__Material provided__:

##########

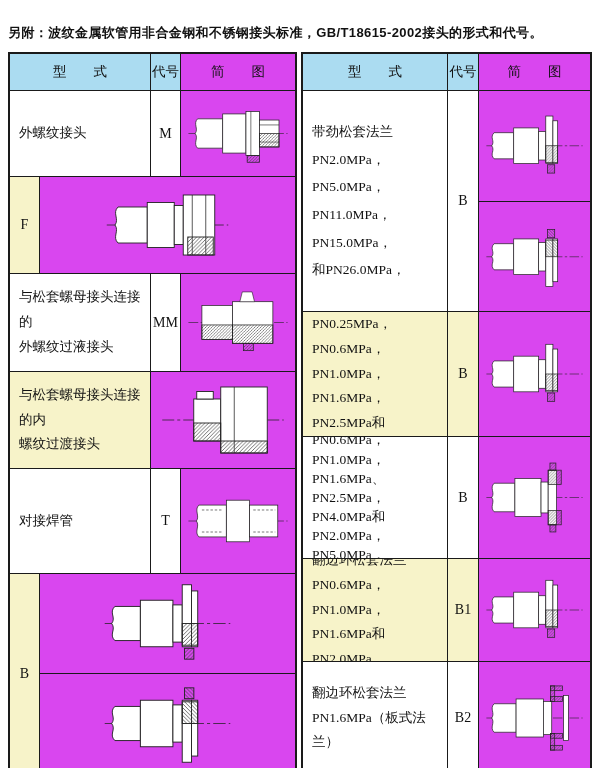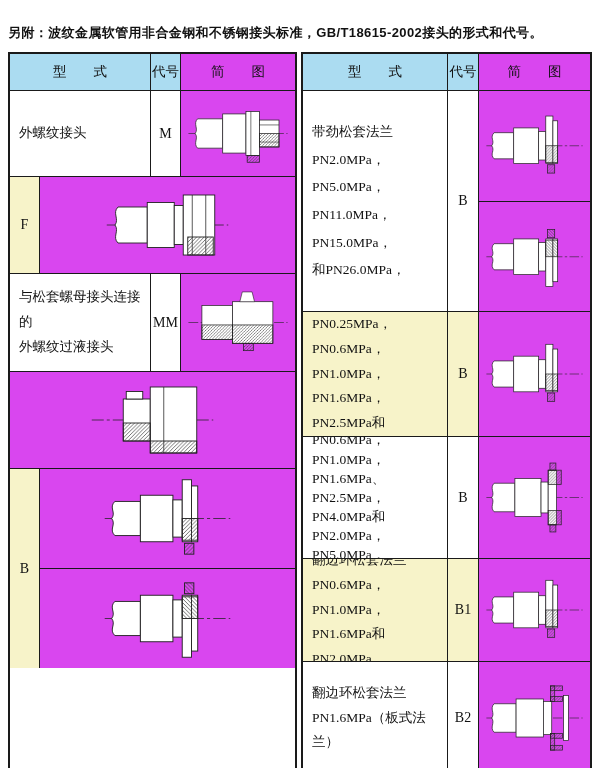--- a/index.html
+++ b/index.html
@@ -133,40 +133,65 @@
                 <polygon points="88,26 92,10 108,10 112,26" fill="#fff" stroke="#222"></polygon>
                 <rect x="26" y="64" width="50" height="24" fill="url(#h2)" stroke="#222" stroke-width="1.2"></rect>
                 <rect x="76" y="64" width="66" height="30" fill="url(#h2)" stroke="#222" stroke-width="1.2"></rect>
                 <rect x="94" y="94" width="16" height="12" fill="url(#h2)" stroke="#222" stroke-width="1.2"></rect>
               </svg>
             </div>
         </div>
       </div>
 
       <div class="trow hl" style="height:97px">
+        <div class="cell c-type">与松套螺母接头连接的内
+螺纹过渡接头</div>
         <div class="cell c-diag">
           <div class="dsub">
               <svg viewBox="0 0 170 120" preserveAspectRatio="xMidYMid meet">
                 <defs>
                   <pattern id="h3" patternUnits="userSpaceOnUse" width="5" height="5">
                     <path d="M0 5L5 0" stroke="#444" stroke-width="1"></path>
                   </pattern>
                 </defs>
                 <line x1="4" y1="60" x2="166" y2="60" stroke="#222" stroke-width="1" stroke-dasharray="16 4 4 4"></line>
                 <rect x="46" y="32" width="36" height="56" fill="#fff" stroke="#222" stroke-width="1.2"></rect>
                 <rect x="50" y="22" width="22" height="10" fill="#fff" stroke="#222" stroke-width="1.2"></rect>
                 <rect x="82" y="16" width="62" height="88" fill="#fff" stroke="#222" stroke-width="1.2"></rect>
                 <line x1="100" y1="16" x2="100" y2="104" stroke="#222" stroke-width="1"></line>
                 <rect x="46" y="64" width="36" height="24" fill="url(#h3)" stroke="#222" stroke-width="1.2"></rect>
                 <rect x="82" y="88" width="62" height="16" fill="url(#h3)" stroke="#222" stroke-width="1.2"></rect>
               </svg>
             </div>
         </div>
       </div>
 
+      <div class="trow" style="height:105px">
+        <div class="cell c-type">对接焊管</div>
+        <div class="cell c-code">T</div>
+        <div class="cell c-diag">
+          <div class="dsub">
+              <svg viewBox="0 0 170 120" preserveAspectRatio="xMidYMid meet">
+                <defs>
+                  <pattern id="h4" patternUnits="userSpaceOnUse" width="5" height="5">
+                    <path d="M0 5L5 0" stroke="#444" stroke-width="1"></path>
+                  </pattern>
+                </defs>
+                <line x1="4" y1="60" x2="166" y2="60" stroke="#222" stroke-width="1" stroke-dasharray="16 4 4 4"></line>
+                <path d="M66 34 L21 34 C13 42 23 52 17 60 C23 68 13 78 21 86 L66 86 Z" fill="#fff" stroke="#222" stroke-width="1.2"></path>
+                <line x1="26" y1="42" x2="60" y2="42" stroke="#222" stroke-width="1" stroke-dasharray="4 3"></line>
+                <line x1="26" y1="78" x2="60" y2="78" stroke="#222" stroke-width="1" stroke-dasharray="4 3"></line>
+                <rect x="66" y="26" width="38" height="68" fill="#fff" stroke="#222" stroke-width="1.2"></rect>
+                <rect x="104" y="34" width="46" height="52" fill="#fff" stroke="#222" stroke-width="1.2"></rect>
+                <line x1="110" y1="42" x2="146" y2="42" stroke="#222" stroke-width="1" stroke-dasharray="4 3"></line>
+                <line x1="110" y1="78" x2="146" y2="78" stroke="#222" stroke-width="1" stroke-dasharray="4 3"></line>
+              </svg>
+            </div>
+        </div>
+      </div>
 
       <div class="trow hl" style="height:199px">
         <div class="cell c-code">B</div>
         <div class="cell c-diag">
           <div class="dsub">
               <svg viewBox="0 0 170 120" preserveAspectRatio="xMidYMid meet">
                 <defs>
                   <pattern id="h5" patternUnits="userSpaceOnUse" width="5" height="5">
                     <path d="M0 5L5 0" stroke="#444" stroke-width="1"></path>
                   </pattern>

##########

__Exercise objective__: Every record above must be copied exactly, and no picture may appear in the copy.

__Exercise solution__:
--- a/index.html
+++ b/index.html
@@ -133,40 +133,65 @@
                 <polygon points="88,26 92,10 108,10 112,26" fill="#fff" stroke="#222"></polygon>
                 <rect x="26" y="64" width="50" height="24" fill="url(#h2)" stroke="#222" stroke-width="1.2"></rect>
                 <rect x="76" y="64" width="66" height="30" fill="url(#h2)" stroke="#222" stroke-width="1.2"></rect>
                 <rect x="94" y="94" width="16" height="12" fill="url(#h2)" stroke="#222" stroke-width="1.2"></rect>
               </svg>
             </div>
         </div>
       </div>
 
       <div class="trow hl" style="height:97px">
+        <div class="cell c-type">与松套螺母接头连接的内
+螺纹过渡接头</div>
         <div class="cell c-diag">
           <div class="dsub">
               <svg viewBox="0 0 170 120" preserveAspectRatio="xMidYMid meet">
                 <defs>
                   <pattern id="h3" patternUnits="userSpaceOnUse" width="5" height="5">
                     <path d="M0 5L5 0" stroke="#444" stroke-width="1"></path>
                   </pattern>
                 </defs>
                 <line x1="4" y1="60" x2="166" y2="60" stroke="#222" stroke-width="1" stroke-dasharray="16 4 4 4"></line>
                 <rect x="46" y="32" width="36" height="56" fill="#fff" stroke="#222" stroke-width="1.2"></rect>
                 <rect x="50" y="22" width="22" height="10" fill="#fff" stroke="#222" stroke-width="1.2"></rect>
                 <rect x="82" y="16" width="62" height="88" fill="#fff" stroke="#222" stroke-width="1.2"></rect>
                 <line x1="100" y1="16" x2="100" y2="104" stroke="#222" stroke-width="1"></line>
                 <rect x="46" y="64" width="36" height="24" fill="url(#h3)" stroke="#222" stroke-width="1.2"></rect>
                 <rect x="82" y="88" width="62" height="16" fill="url(#h3)" stroke="#222" stroke-width="1.2"></rect>
               </svg>
             </div>
         </div>
       </div>
 
+      <div class="trow" style="height:105px">
+        <div class="cell c-type">对接焊管</div>
+        <div class="cell c-code">T</div>
+        <div class="cell c-diag">
+          <div class="dsub">
+              <svg viewBox="0 0 170 120" preserveAspectRatio="xMidYMid meet">
+                <defs>
+                  <pattern id="h4" patternUnits="userSpaceOnUse" width="5" height="5">
+                    <path d="M0 5L5 0" stroke="#444" stroke-width="1"></path>
+                  </pattern>
+                </defs>
+                <line x1="4" y1="60" x2="166" y2="60" stroke="#222" stroke-width="1" stroke-dasharray="16 4 4 4"></line>
+                <path d="M66 34 L21 34 C13 42 23 52 17 60 C23 68 13 78 21 86 L66 86 Z" fill="#fff" stroke="#222" stroke-width="1.2"></path>
+                <line x1="26" y1="42" x2="60" y2="42" stroke="#222" stroke-width="1" stroke-dasharray="4 3"></line>
+                <line x1="26" y1="78" x2="60" y2="78" stroke="#222" stroke-width="1" stroke-dasharray="4 3"></line>
+                <rect x="66" y="26" width="38" height="68" fill="#fff" stroke="#222" stroke-width="1.2"></rect>
+                <rect x="104" y="34" width="46" height="52" fill="#fff" stroke="#222" stroke-width="1.2"></rect>
+                <line x1="110" y1="42" x2="146" y2="42" stroke="#222" stroke-width="1" stroke-dasharray="4 3"></line>
+                <line x1="110" y1="78" x2="146" y2="78" stroke="#222" stroke-width="1" stroke-dasharray="4 3"></line>
+              </svg>
+            </div>
+        </div>
+      </div>
 
       <div class="trow hl" style="height:199px">
         <div class="cell c-code">B</div>
         <div class="cell c-diag">
           <div class="dsub">
               <svg viewBox="0 0 170 120" preserveAspectRatio="xMidYMid meet">
                 <defs>
                   <pattern id="h5" patternUnits="userSpaceOnUse" width="5" height="5">
                     <path d="M0 5L5 0" stroke="#444" stroke-width="1"></path>
                   </pattern>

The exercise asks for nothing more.